🤖 AI Summary
Dexterous hand reorientation of symmetric or textureless objects in real-world environments suffers from heavy reliance on manual hyperparameter tuning, inaccurate pose estimation, and poor sim-to-real transfer robustness. Method: We propose a skill-driven hierarchical reinforcement learning framework: a high-level policy dynamically composes pre-trained low-level rotational skills based on proprioceptive feedback and control errors; a low-level module introduces a recursive pose estimator leveraging only joint encoder readings and execution error, enabling continuous pose tracking for symmetric and textureless objects. Contribution/Results: Our approach requires no modification to reward functions, task specifications, or system configurations, significantly reducing human intervention during sim-to-real transfer. Experiments demonstrate zero-shot, highly robust object reorientation across diverse complex objects, with markedly improved out-of-distribution disturbance robustness compared to end-to-end methods.
📝 Abstract
Learning policies in simulation and transferring them to the real world has become a promising approach in dexterous manipulation.
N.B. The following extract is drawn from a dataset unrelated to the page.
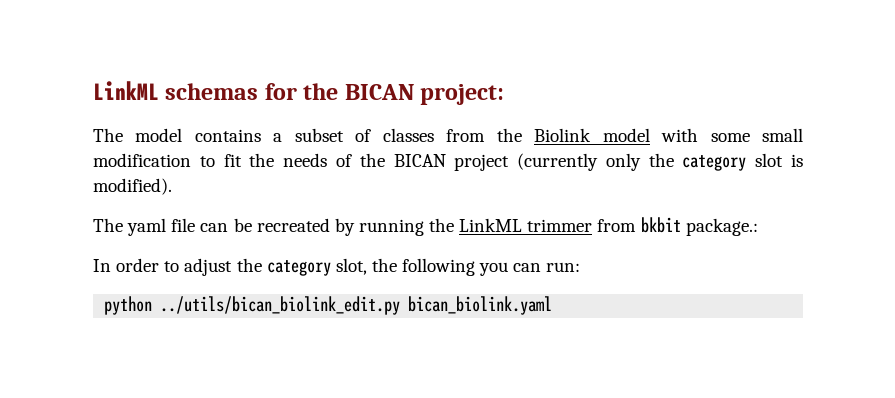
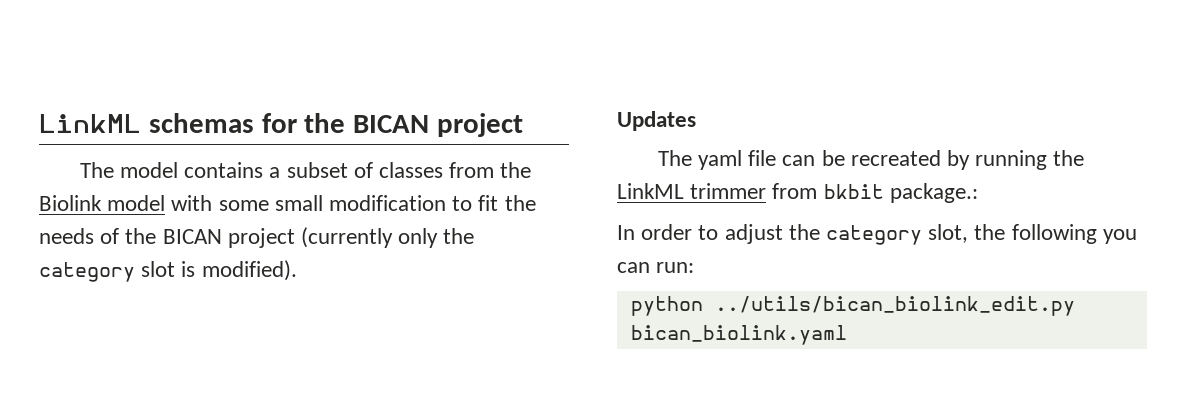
- LinkML schemas for the BICAN project:
+ LinkML schemas for the BICAN project
+ Updates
However, bridging the sim-to-real gap for each new task requires substantial human effort, such as careful reward engineering, hyperparameter tuning, and system identification. In this work, we present a system that leverages low-level skills to address these challenges for more complex tasks. Specifically, we introduce a hierarchical policy for in-hand object reorientation based on previously acquired rotation skills. This hierarchical policy learns to select which low-level skill to execute based on feedback from both the environment and the low-level skill policies themselves. Compared to learning from scratch, the hierarchical policy is more robust to out-of-distribution changes and transfers easily from simulation to real-world environments. Additionally, we propose a generalizable object pose estimator that uses proprioceptive information, low-level skill predictions, and control errors as inputs to estimate the object pose over time. We demonstrate that our system can reorient objects, including symmetrical and textureless ones, to a desired pose.